Adds a new On This Day dashboard widget to WordPress core that surfaces the current user's posts published on today's month and day in previous years, so returning authors see a friendly nudge of what they wrote one, five, or ten years ago.

The widget is implemented as a first-class core feature, following the same pattern as Site Health.

User-facing behavior

  • Widget title reads On This Day · <Month Day> and appears in the dashboard grid for users with edit_posts.
  • Each year is shown with a year badge (e.g. 2023 · 3 yrs) and the posts published that day as cards with excerpt, time, categories, and Edit/View links.
  • Draft and private posts are included for the author and visually distinguished; public posts link to the edit screen with a View link to the permalink.
  • Empty state messaging encourages the author when today has no historical posts.

Screenshots

image

Testing

  • Checkout this PR locally and run npm run env:start, then npm run env:install.
  • Go to Dashboard (admin:password), you should see the widget.
  • Insepect its empty state.
  • Import this file to create backdated posts: filexml
  • Use the widget.

Notes for reviewers

  • The WP_Query call intentionally uses a posts_where filter scoped to a single query to match MM-DD in an index-friendly way rather than inflating meta_query/date_query.
  • The class is loaded lazily inside wp_dashboard_setup() (basically copied the Site Health loader) so it has no cost on non-dashboard admin screens.

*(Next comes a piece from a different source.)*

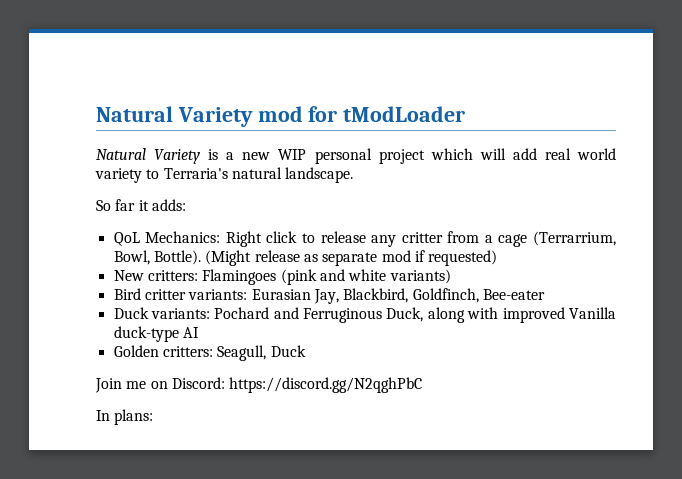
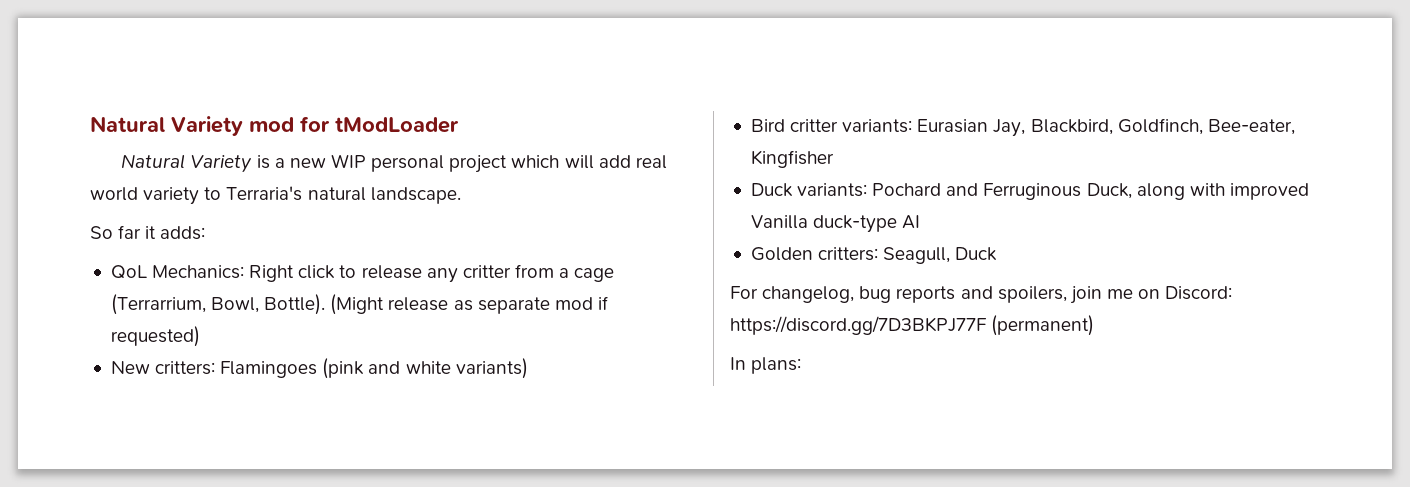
[482,289,545,300] Bee-eater -> [1207,119,1295,135] [750,150,834,168] Bee-eater, Kingfisher
[95,378,122,393] Join -> [730,286,1102,304] For changelog, bug reports and spoilers, join
[229,377,423,393] https://discord.gg/N2qghPbC -> [730,315,1095,336] https://discord.gg/7D3BKPJ77F (permanent)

Trac ticket: https://core.trac.wordpress.org/ticket/65116#ticket

Use of AI Tools

AI assistance: Yes
Tool(s): Cursor
Model(s): Claude Opus 4.7
Used for: The code is 100% written with AI, but I guided it every step of the way and reviewed every line.


This Pull Request is for code review only. Please keep all other discussion in the Trac ticket. Do not merge this Pull Request. See GitHub Pull Requests for Code Review in the Core Handbook for more details.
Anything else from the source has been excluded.